Simulations are applied to predictive scenarios in many spheres, from weather to manufacturing. But in mechanochemistry they’re usually only applied to illustrate hypothesized experimental mechanisms after-the-fact, said Makarov, offering a limited data pool, imprecise experimental force application, and a disconnect between experimentalists and theorists, as reasons.
In contrast to this trend, one of Makarov’s simulations directly guided experiential design, a likely first for mechanochemistry.
“Our study is the first example, I believe, of rational mechanophores design where the experiment was guided not by chemical intuition but by precise predictions and calculations,” said Makarov.
Because of current experimental constraints (some of the atomistic pulling that Makarov simulated are “strictly thought experiments”), one mechanophore was chosen to examine experimentally. In a previous experiment, the mechanophore exhibited slip bond behavior when a pair of atoms was perturbed, but in an alternate pulling arrangement simulated by Makarov the bond was fortified into a catch bond.
“We actually took a molecule that is well studied and well understood where we have a slip bond and what we found was that if you change one of the pulling points in a very subtle and non-intuitive way, then you find that there’s basically a reversal of the effect,” said Makarov.
When Makarov’s simulation was recreated in the lab, the reaction was suppressed—evidence supporting catch-bond formation and meshing with the model’s predictions.
“It was really interesting because it seemed to defy chemical intuition,” said Brantley. “If I had been presented with the two molecules and asked to predict if one would activate and one wouldn’t, or whether they would both activate, I would have guessed that they would both activate [when perturbed].”
In this particular research, the products produced by the molecular bond breaking are more proof-of-concept than useful material.
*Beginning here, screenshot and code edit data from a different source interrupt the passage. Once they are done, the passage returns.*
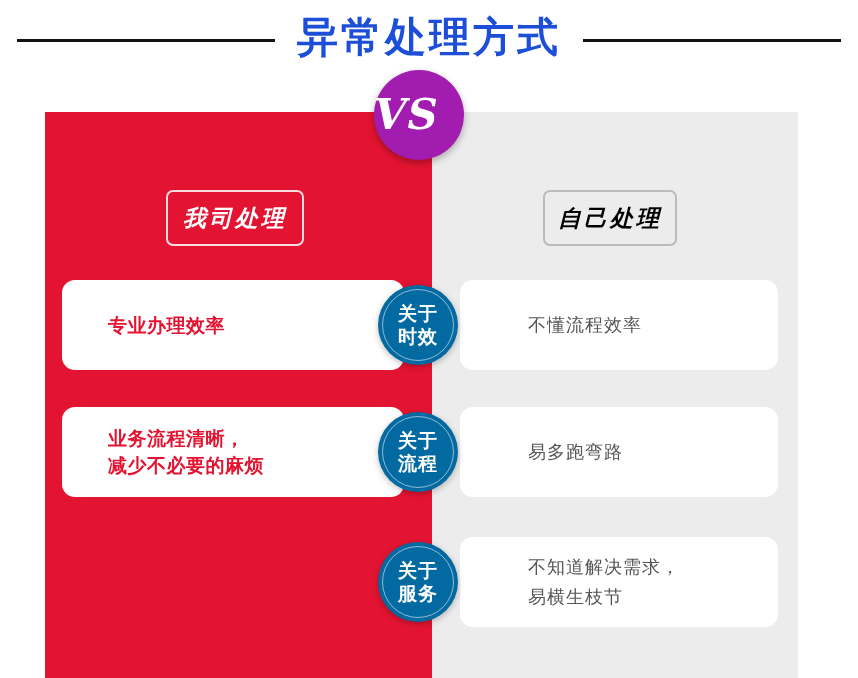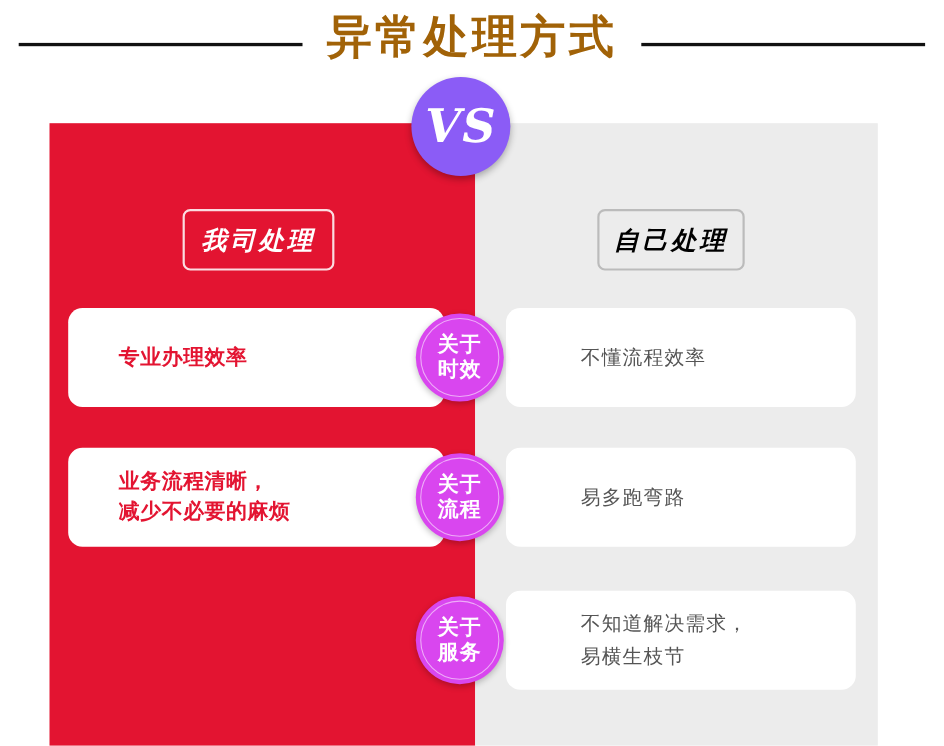--- a/index.html
+++ b/index.html
@@ -27,24 +27,24 @@
     justify-content: center;
   }
   .title-rule {
     height: 3px;
     background: #111111;
     flex: 0 0 auto;
   }
   .title-rule.left  { width: 258px; margin-right: 22px; }
   .title-rule.right { width: 258px; margin-left: 22px; }
   .title-text {
-    font-family: Liberation Mono, monospace;
+    font-family: Liberation Serif, serif;
     font-size: 41px;
     font-weight: 700;
-    color: #a16207;
+    color: #1d4ed8;
     letter-spacing: 3px;
     white-space: nowrap;
     line-height: 1;
     padding-bottom: 6px;
   }
 
   
   .panel {
     position: absolute;
     top: 112px;
@@ -63,25 +63,25 @@
   }
 
   
   .vs-badge {
     position: absolute;
     left: 374px;
     top: 70px;
     width: 90px;
     height: 90px;
     border-radius: 50%;
-    background: #8b5cf6;
+    background: #a21caf;
     box-shadow: 0 3px 7px rgba(0,0,0,0.30);
     display: flex;
     align-items: center;
-    justify-content: center;
+    justify-content: flex-start;
     z-index: 6;
   }
   .vs-badge span {
     font-family: "DejaVu Serif", "Liberation Serif", serif;
     font-style: italic;
     font-weight: 700;
     font-size: 42px;
     color: #ffffff;
     line-height: 1;
     letter-spacing: 1px;
@@ -162,21 +162,21 @@
   }
 
   
   .topic-badge {
     position: absolute;
     left: 378px;
     top: 5px;
     width: 80px;
     height: 80px;
     border-radius: 50%;
-    background: #d946ef;
+    background: #0369a1;
     box-shadow: 0 2px 6px rgba(0,0,0,0.25);
     display: flex;
     flex-direction: column;
     align-items: center;
     justify-content: center;
     z-index: 5;
   }
   .topic-badge::after {
     content: "";
     position: absolute;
But understanding where and why catch bonds occur, scientists can be cued in on what molecules may be good candidates for the mechanomaterials of the future.
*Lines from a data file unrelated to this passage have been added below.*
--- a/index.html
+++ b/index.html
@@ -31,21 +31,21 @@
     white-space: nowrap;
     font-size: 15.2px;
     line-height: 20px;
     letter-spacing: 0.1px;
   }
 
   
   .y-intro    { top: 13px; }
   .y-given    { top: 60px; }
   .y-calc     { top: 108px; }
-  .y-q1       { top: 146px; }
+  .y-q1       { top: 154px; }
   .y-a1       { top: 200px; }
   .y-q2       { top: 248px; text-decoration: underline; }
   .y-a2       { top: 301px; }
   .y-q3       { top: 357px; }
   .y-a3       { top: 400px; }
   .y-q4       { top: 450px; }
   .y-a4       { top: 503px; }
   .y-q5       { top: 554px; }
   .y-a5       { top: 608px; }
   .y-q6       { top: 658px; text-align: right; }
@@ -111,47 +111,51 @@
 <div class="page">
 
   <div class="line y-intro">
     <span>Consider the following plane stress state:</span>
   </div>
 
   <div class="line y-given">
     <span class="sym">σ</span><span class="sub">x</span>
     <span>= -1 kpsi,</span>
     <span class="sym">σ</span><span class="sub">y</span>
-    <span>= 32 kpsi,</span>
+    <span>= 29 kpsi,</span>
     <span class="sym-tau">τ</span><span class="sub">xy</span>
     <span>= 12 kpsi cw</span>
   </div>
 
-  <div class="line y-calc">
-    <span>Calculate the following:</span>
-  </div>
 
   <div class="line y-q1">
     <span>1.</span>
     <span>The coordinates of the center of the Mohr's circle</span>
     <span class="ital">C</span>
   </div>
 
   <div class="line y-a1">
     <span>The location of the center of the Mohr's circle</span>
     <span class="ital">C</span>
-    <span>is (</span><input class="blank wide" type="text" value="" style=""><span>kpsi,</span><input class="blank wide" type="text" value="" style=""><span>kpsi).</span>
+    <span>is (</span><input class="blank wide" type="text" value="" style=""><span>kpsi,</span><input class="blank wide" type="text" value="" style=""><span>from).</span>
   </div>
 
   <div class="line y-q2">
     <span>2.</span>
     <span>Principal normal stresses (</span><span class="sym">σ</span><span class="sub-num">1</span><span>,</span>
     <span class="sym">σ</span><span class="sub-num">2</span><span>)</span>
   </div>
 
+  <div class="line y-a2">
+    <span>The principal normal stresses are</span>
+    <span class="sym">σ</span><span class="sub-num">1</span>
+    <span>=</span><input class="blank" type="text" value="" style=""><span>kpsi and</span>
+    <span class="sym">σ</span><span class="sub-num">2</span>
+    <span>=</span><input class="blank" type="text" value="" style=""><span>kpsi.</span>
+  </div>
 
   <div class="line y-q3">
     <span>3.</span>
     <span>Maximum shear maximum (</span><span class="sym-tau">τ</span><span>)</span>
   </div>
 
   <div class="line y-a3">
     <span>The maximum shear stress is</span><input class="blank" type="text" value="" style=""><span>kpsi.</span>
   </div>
“We know that catch bonds could lead to very interesting viscoelastic behavior,” said Makarov. “So you could potentially create a material that has very interesting mechanical properties, and that’s one of the main reasons there is a lot of interest in mechanochemistry.”
Brantley agrees, saying that the discovery of catch bond frequency has jumpstarted research into reactions that take it slow.
“When you think about pulling on a molecule you don’t think about suppressing bond breaking, you think about breaking things. So that was the recent mindset in the field of mechanochemistry. But now, in the mechanochemical world at least, this idea of suppressing reactivity is starting to become a hot topic,” said Brantley. “So we’re really lucky to be at the forefront of that wave of new research.”
Furthering his mechanochemical work, Makarov, jointly with graduate student Sai Sriharsha Konda and ICES postdoctoral researcher Stanislav Avdoshenko, published a paper in The Journal of Chemical Physics this month developing computational methods that can be used to track how pathways of chemical transformations are altered in response to mechanical forces.